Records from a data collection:
-------------------------
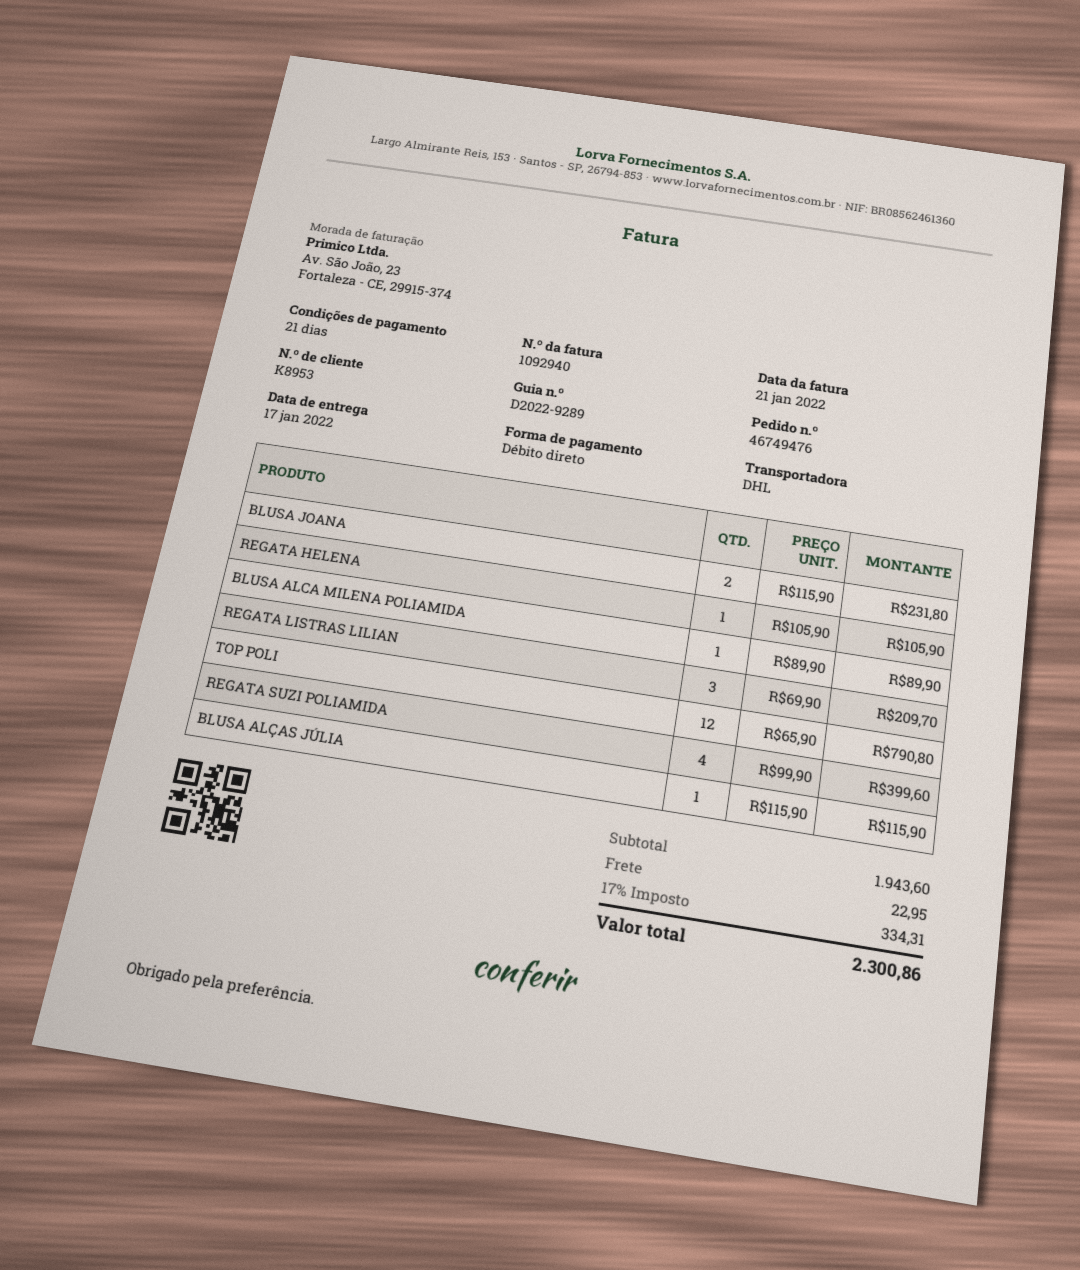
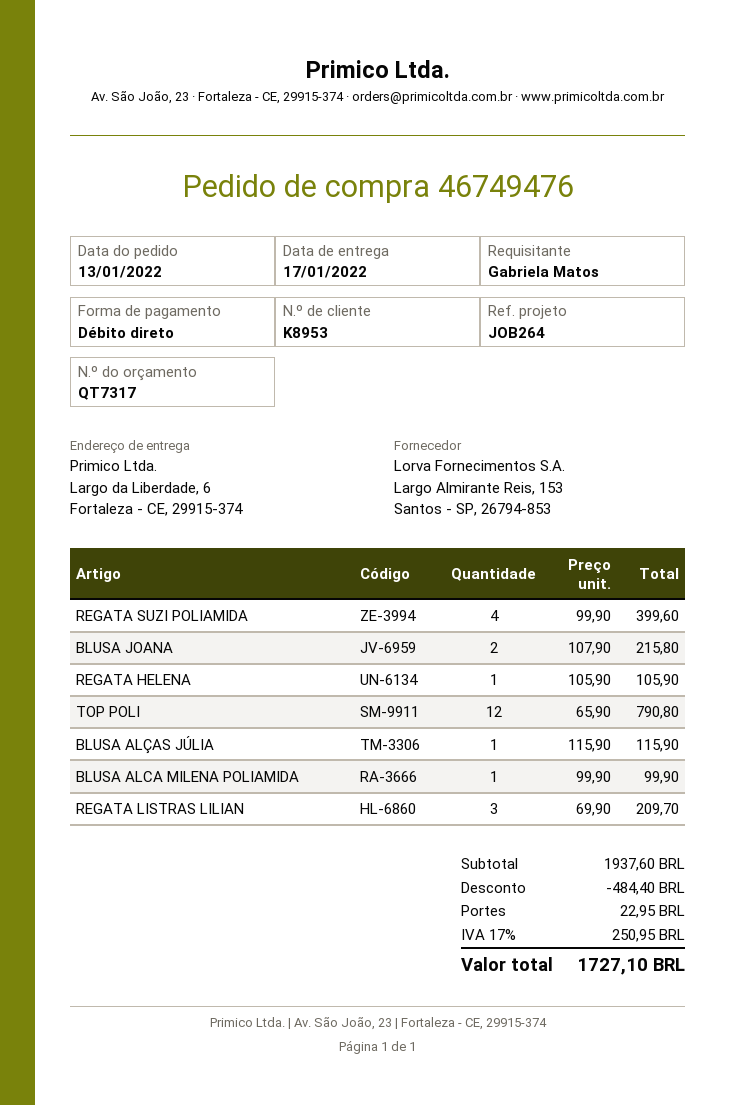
BLUSA JOANA: 2 x 115.90 = 231.80 -> 2 x 107.90 = 215.80
BLUSA ALCA MILENA POLIAMIDA: 1 x 89.90 = 89.90 -> 1 x 99.90 = 99.90
subtotal: 1943.60 -> 1937.60
discount: none -> 484.40
tax: 17% = 334.31 -> 17% = 250.95
total: 2300.86 -> 1727.10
-------------------------
EXERCISE:
Apart from the pictures, return every entry above exactly as given.

RESPONSE AREA:
BLUSA JOANA: 2 x 115.90 = 231.80 -> 2 x 107.90 = 215.80
BLUSA ALCA MILENA POLIAMIDA: 1 x 89.90 = 89.90 -> 1 x 99.90 = 99.90
subtotal: 1943.60 -> 1937.60
discount: none -> 484.40
tax: 17% = 334.31 -> 17% = 250.95
total: 2300.86 -> 1727.10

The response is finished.